(Data)

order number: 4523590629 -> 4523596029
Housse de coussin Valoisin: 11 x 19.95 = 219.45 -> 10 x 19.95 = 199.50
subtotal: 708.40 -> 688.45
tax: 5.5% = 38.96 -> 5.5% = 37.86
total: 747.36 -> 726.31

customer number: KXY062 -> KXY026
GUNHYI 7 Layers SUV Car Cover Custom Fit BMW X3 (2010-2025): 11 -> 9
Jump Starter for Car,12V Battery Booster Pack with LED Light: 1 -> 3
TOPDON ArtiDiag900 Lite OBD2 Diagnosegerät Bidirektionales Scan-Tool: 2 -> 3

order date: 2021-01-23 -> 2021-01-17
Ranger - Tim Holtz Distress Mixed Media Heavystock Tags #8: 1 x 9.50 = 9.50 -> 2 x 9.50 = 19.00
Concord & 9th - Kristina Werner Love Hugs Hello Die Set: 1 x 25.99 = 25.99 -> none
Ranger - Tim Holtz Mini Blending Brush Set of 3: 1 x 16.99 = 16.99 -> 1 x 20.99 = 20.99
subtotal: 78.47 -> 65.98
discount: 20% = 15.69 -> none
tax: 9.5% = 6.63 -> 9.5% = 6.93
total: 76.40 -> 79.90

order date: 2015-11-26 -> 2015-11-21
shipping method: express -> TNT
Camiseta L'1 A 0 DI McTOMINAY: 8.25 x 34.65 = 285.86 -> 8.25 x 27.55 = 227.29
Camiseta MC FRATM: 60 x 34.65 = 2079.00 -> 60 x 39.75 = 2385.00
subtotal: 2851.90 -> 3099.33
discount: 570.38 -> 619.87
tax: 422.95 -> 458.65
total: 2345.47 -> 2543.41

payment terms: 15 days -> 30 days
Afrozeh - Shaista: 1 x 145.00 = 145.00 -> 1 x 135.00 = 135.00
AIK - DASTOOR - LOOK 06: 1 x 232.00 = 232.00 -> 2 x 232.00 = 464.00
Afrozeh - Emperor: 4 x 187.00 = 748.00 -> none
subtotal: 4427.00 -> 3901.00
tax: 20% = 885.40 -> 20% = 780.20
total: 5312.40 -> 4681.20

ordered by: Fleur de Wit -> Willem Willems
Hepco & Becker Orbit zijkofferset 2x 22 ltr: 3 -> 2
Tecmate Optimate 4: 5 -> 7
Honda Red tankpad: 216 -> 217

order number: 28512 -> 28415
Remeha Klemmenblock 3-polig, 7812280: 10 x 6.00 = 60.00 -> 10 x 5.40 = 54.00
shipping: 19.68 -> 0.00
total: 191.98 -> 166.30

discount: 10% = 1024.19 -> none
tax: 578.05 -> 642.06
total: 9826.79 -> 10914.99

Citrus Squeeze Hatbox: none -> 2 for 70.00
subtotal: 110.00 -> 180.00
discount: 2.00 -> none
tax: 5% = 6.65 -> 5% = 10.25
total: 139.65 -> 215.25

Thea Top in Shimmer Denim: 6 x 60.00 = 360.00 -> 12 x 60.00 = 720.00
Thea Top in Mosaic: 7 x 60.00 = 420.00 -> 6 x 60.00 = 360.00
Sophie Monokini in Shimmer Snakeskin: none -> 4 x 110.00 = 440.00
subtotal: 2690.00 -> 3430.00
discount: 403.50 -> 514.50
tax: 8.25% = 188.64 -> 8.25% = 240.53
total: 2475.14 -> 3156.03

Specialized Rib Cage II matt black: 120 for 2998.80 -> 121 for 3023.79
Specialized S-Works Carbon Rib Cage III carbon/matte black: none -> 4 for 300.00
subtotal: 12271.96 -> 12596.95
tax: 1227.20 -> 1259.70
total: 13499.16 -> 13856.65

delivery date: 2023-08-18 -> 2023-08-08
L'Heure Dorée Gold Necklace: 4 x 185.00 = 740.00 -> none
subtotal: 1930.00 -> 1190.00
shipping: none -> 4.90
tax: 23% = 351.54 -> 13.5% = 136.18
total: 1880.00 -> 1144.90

(End Data)

• _What is required_
Take the lines from the one containing "Specialized Rib Cage" to the last line of the material above and write them out exactly.

• _Written response_
Specialized Rib Cage II matt black: 120 for 2998.80 -> 121 for 3023.79
Specialized S-Works Carbon Rib Cage III carbon/matte black: none -> 4 for 300.00
subtotal: 12271.96 -> 12596.95
tax: 1227.20 -> 1259.70
total: 13499.16 -> 13856.65

delivery date: 2023-08-18 -> 2023-08-08
L'Heure Dorée Gold Necklace: 4 x 185.00 = 740.00 -> none
subtotal: 1930.00 -> 1190.00
shipping: none -> 4.90
tax: 23% = 351.54 -> 13.5% = 136.18
total: 1880.00 -> 1144.90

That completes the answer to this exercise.